▶ **Exercise**
Repeat the stretch of entries below from the line with "(473, 77) none" through the line with "[85,381,569,401] SchoolUpdateService.new.create_school(ss) ->". Include both ends and add nothing.

▶ **Source data**
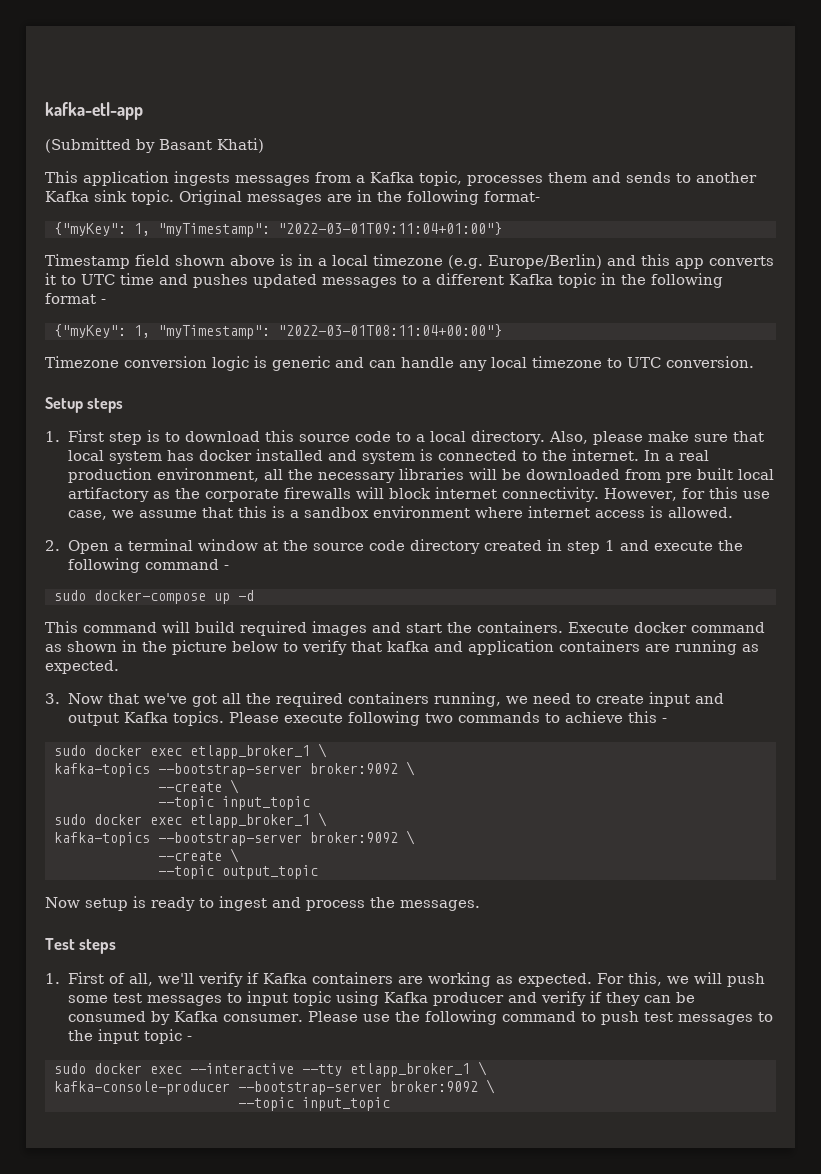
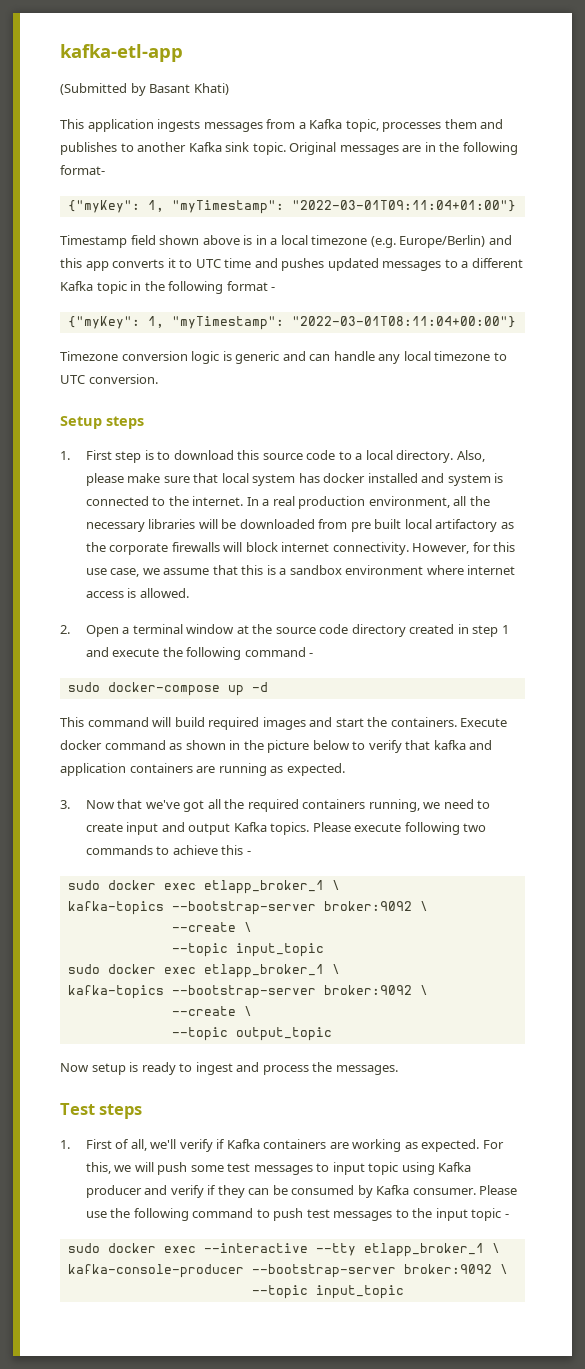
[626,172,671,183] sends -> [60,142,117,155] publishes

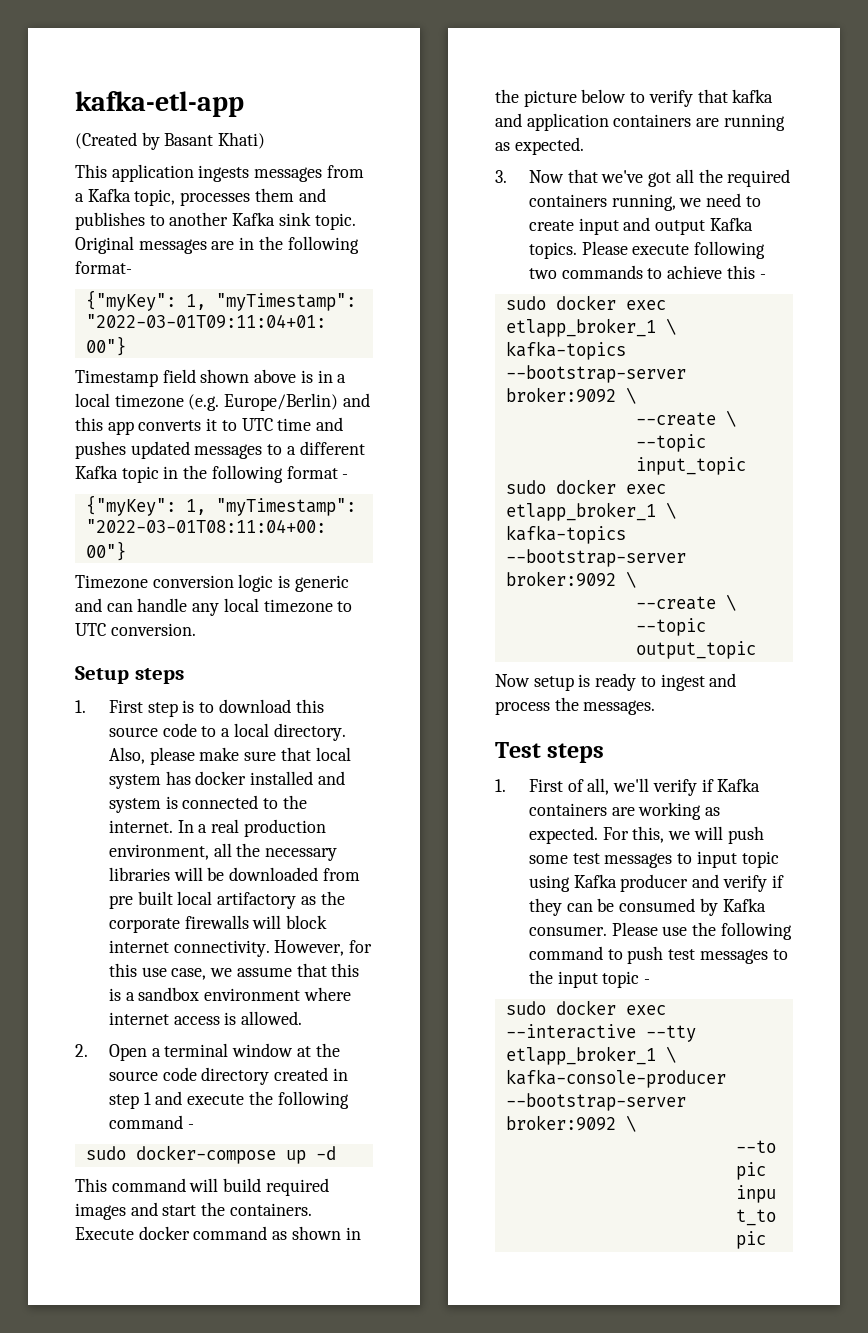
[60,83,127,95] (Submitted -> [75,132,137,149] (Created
---
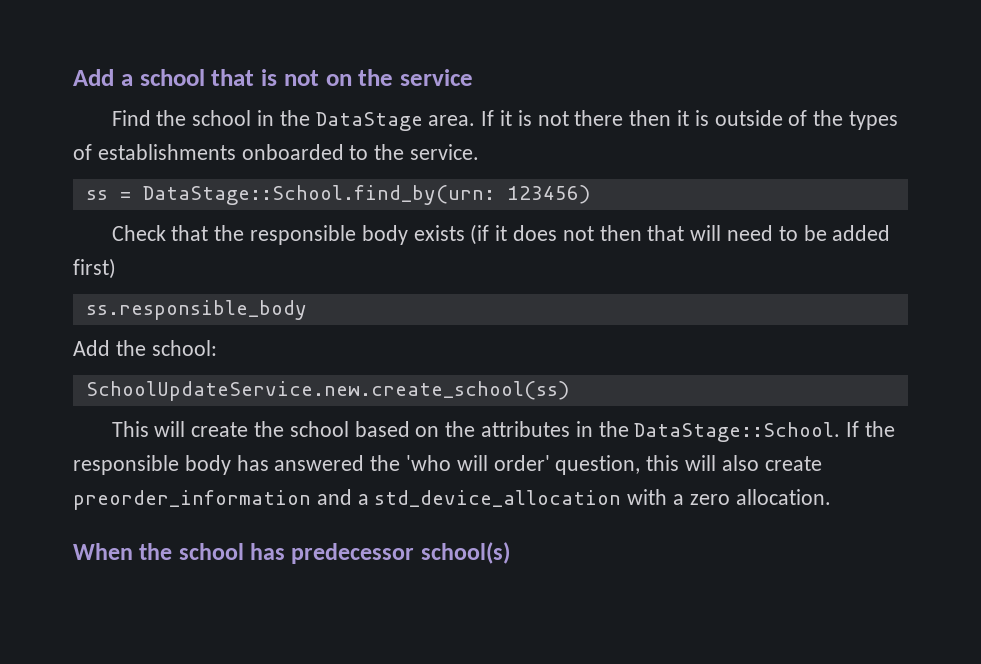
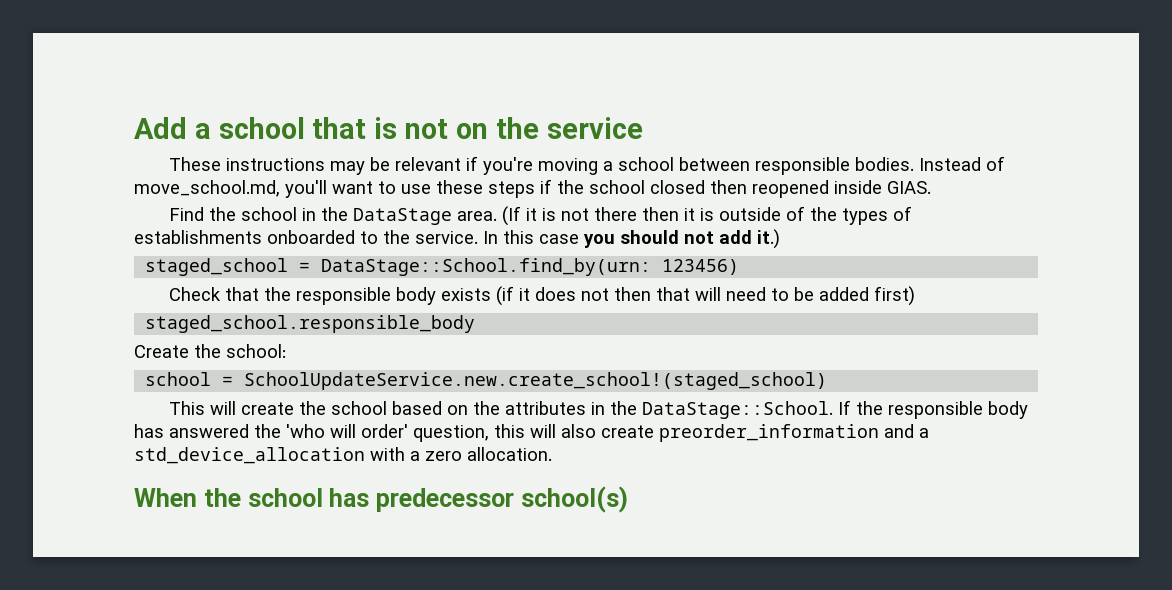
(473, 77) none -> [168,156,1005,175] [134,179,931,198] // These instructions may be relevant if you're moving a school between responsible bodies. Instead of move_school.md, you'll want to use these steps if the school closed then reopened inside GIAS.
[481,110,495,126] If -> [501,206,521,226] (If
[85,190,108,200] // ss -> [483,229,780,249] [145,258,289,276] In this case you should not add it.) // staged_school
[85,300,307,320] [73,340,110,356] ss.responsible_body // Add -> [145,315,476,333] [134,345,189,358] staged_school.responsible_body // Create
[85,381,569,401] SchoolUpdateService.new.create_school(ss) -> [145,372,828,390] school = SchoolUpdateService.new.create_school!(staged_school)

▶ **Output**
(473, 77) none -> [168,156,1005,175] [134,179,931,198] // These instructions may be relevant if you're moving a school between responsible bodies. Instead of move_school.md, you'll want to use these steps if the school closed then reopened inside GIAS.
[481,110,495,126] If -> [501,206,521,226] (If
[85,190,108,200] // ss -> [483,229,780,249] [145,258,289,276] In this case you should not add it.) // staged_school
[85,300,307,320] [73,340,110,356] ss.responsible_body // Add -> [145,315,476,333] [134,345,189,358] staged_school.responsible_body // Create
[85,381,569,401] SchoolUpdateService.new.create_school(ss) -> [145,372,828,390] school = SchoolUpdateService.new.create_school!(staged_school)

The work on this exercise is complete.